Web page revision data
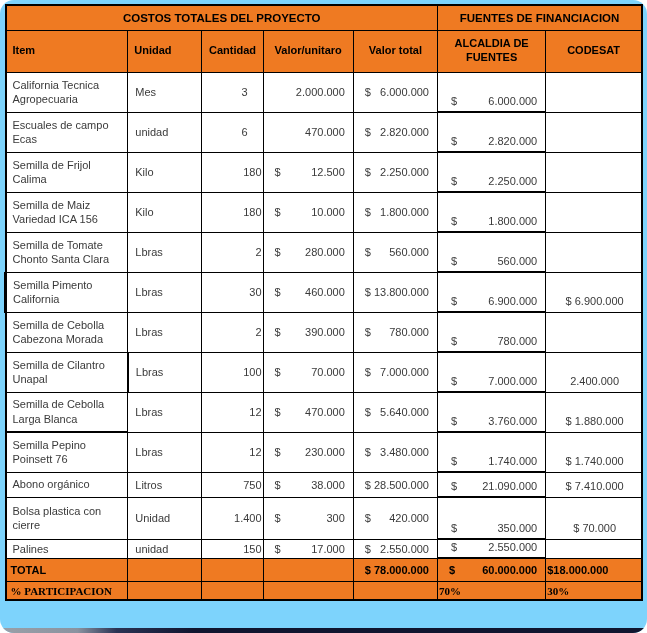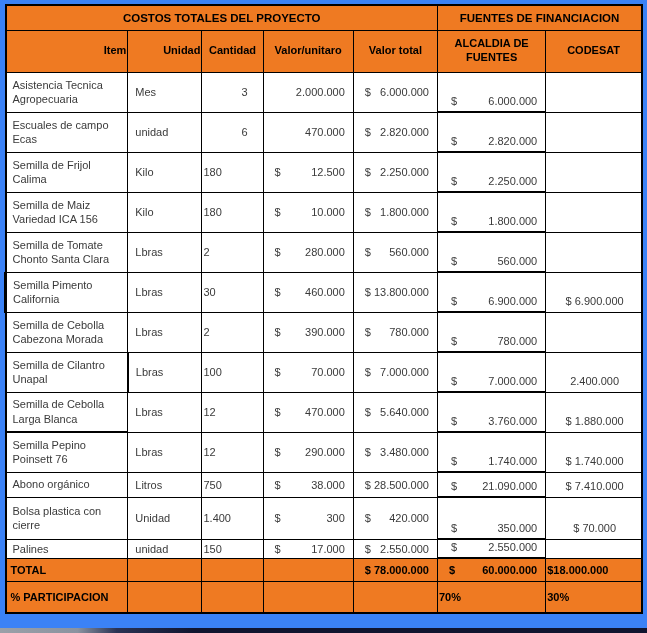--- a/index.html
+++ b/index.html
@@ -5,12 +5,13 @@
   html, body { margin: 0; padding: 0; background: #fff; }
   .page {
     width: 647px; height: 633px;
-    background: #3b82f6;
+    background: #7dd3fc;
     font-family: "Liberation Sans", sans-serif;
     box-sizing: border-box;
     padding: 4px 4px 0 4px;
     position: relative;
     overflow: hidden;
+    border-radius: 14px;
   }
   table.cost-table {
     border-collapse: collapse;

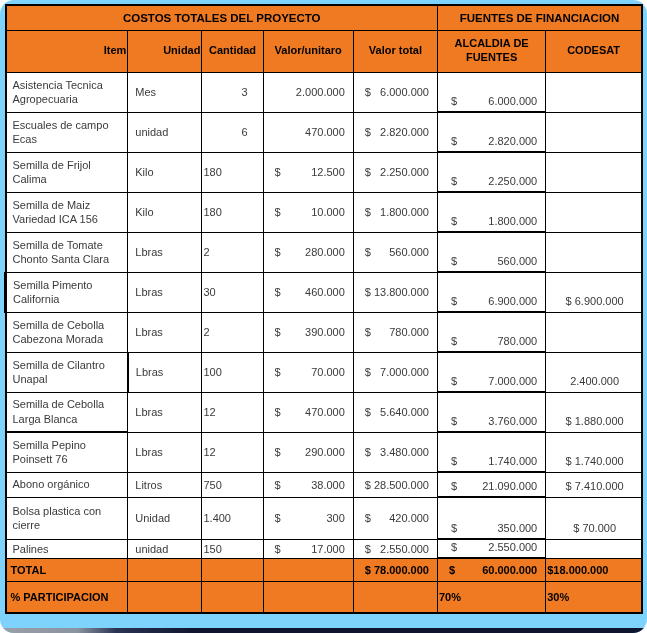--- a/index.html
+++ b/index.html
@@ -40,7 +40,7 @@
   tr.h1 th { text-align: center; font-size: 11.5px; }
   tr.h2 { height: 42px; }
   tr.h2 th { text-align: center; vertical-align: middle; line-height: 1.25; }
-  tr.h2 th.left { text-align: right; padding-left: 6px; }
+  tr.h2 th.left { text-align: left; padding-left: 6px; }
   tr.h2 th .wrapbox {
     display: inline-block; max-width: 50px;
     word-break: break-all; line-height: 1.2;

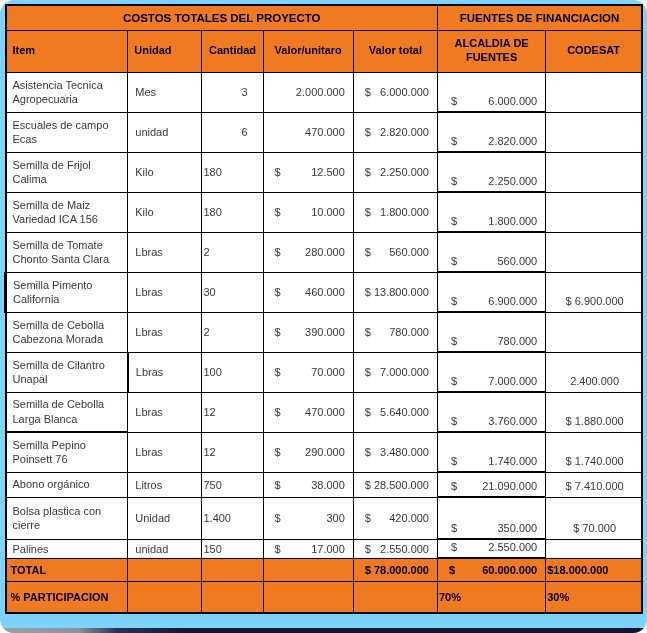--- a/index.html
+++ b/index.html
@@ -129,7 +129,7 @@
 
     <tbody>
   <tr>
-    <td class="c-item">Asistencia Tecnica Agropecuaria</td>
+    <td class="c-item">California Tecnica Agropecuaria</td>
     <td class="c-unidad">Mes</td>
     <td class="c-cant">3</td>
     <td class="c-vu">

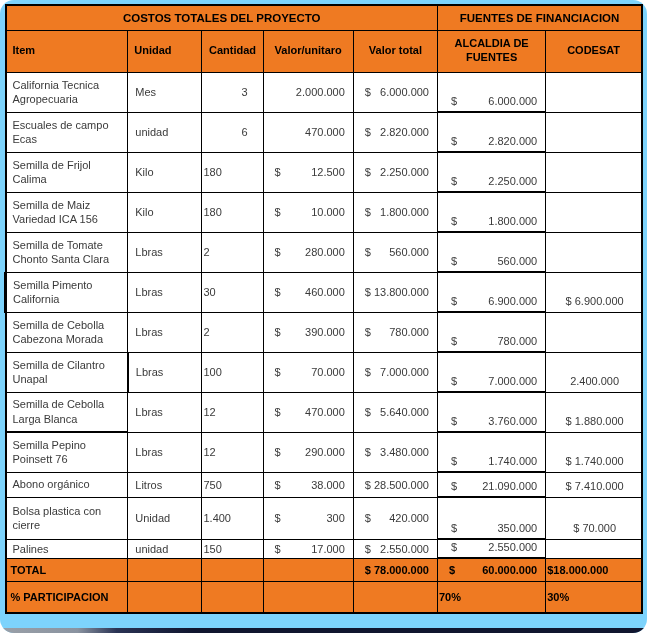--- a/index.html
+++ b/index.html
@@ -59,7 +59,7 @@
 
   td.c-item { padding: 2px 4px 2px 6px; line-height: 1.3; }
   td.c-unidad { padding-left: 7px; }
-  td.c-cant { text-align: left; }
+  td.c-cant { text-align: right; }
   tbody tr:nth-child(-n+2) td.c-cant { text-align: right; padding-right: 15px; }
 
   .acct {

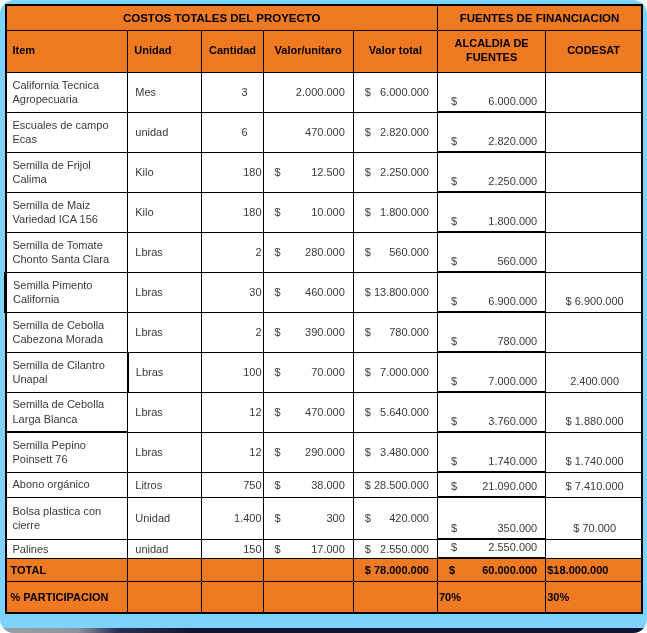--- a/index.html
+++ b/index.html
@@ -360,7 +360,7 @@
     <td class="c-vu">
       <div class="acct">
         <span>$</span>
-        <span>290.000</span>
+        <span>230.000</span>
       </div>
     </td>
     <td class="c-vt">

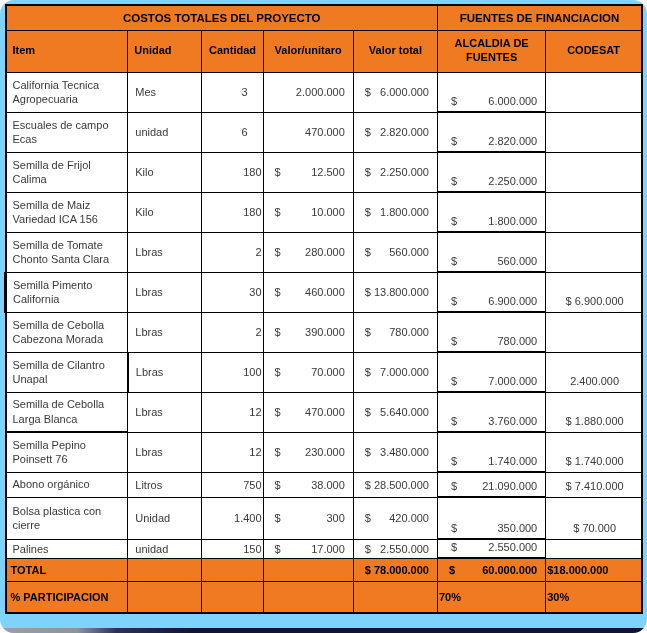--- a/index.html
+++ b/index.html
@@ -81,7 +81,7 @@
     color: #000; font-weight: bold; font-size: 11px;
   }
   tr.total-row { height: 23px; }
-  tr.pct-row { height: 32px; }
+  tr.pct-row { height: 19px; font-family: Liberation Serif, serif; }
   tfoot td.f-label { padding-left: 4px; text-align: left; }
   tfoot td.f-right { text-align: left; padding-right: 7px; }
   tfoot .acct { padding: 0 7px 0 10px; }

* INSTRUCTIONS TO FOLLOW
With the pictures stripped out, return each record word for word.

* OUTPUT
--- a/index.html
+++ b/index.html
@@ -5,12 +5,13 @@
   html, body { margin: 0; padding: 0; background: #fff; }
   .page {
     width: 647px; height: 633px;
-    background: #3b82f6;
+    background: #7dd3fc;
     font-family: "Liberation Sans", sans-serif;
     box-sizing: border-box;
     padding: 4px 4px 0 4px;
     position: relative;
     overflow: hidden;
+    border-radius: 14px;
   }
   table.cost-table {
     border-collapse: collapse;

--- a/index.html
+++ b/index.html
@@ -40,7 +40,7 @@
   tr.h1 th { text-align: center; font-size: 11.5px; }
   tr.h2 { height: 42px; }
   tr.h2 th { text-align: center; vertical-align: middle; line-height: 1.25; }
-  tr.h2 th.left { text-align: right; padding-left: 6px; }
+  tr.h2 th.left { text-align: left; padding-left: 6px; }
   tr.h2 th .wrapbox {
     display: inline-block; max-width: 50px;
     word-break: break-all; line-height: 1.2;

--- a/index.html
+++ b/index.html
@@ -129,7 +129,7 @@
 
     <tbody>
   <tr>
-    <td class="c-item">Asistencia Tecnica Agropecuaria</td>
+    <td class="c-item">California Tecnica Agropecuaria</td>
     <td class="c-unidad">Mes</td>
     <td class="c-cant">3</td>
     <td class="c-vu">

--- a/index.html
+++ b/index.html
@@ -59,7 +59,7 @@
 
   td.c-item { padding: 2px 4px 2px 6px; line-height: 1.3; }
   td.c-unidad { padding-left: 7px; }
-  td.c-cant { text-align: left; }
+  td.c-cant { text-align: right; }
   tbody tr:nth-child(-n+2) td.c-cant { text-align: right; padding-right: 15px; }
 
   .acct {

--- a/index.html
+++ b/index.html
@@ -360,7 +360,7 @@
     <td class="c-vu">
       <div class="acct">
         <span>$</span>
-        <span>290.000</span>
+        <span>230.000</span>
       </div>
     </td>
     <td class="c-vt">

--- a/index.html
+++ b/index.html
@@ -81,7 +81,7 @@
     color: #000; font-weight: bold; font-size: 11px;
   }
   tr.total-row { height: 23px; }
-  tr.pct-row { height: 32px; }
+  tr.pct-row { height: 19px; font-family: Liberation Serif, serif; }
   tfoot td.f-label { padding-left: 4px; text-align: left; }
   tfoot td.f-right { text-align: left; padding-right: 7px; }
   tfoot .acct { padding: 0 7px 0 10px; }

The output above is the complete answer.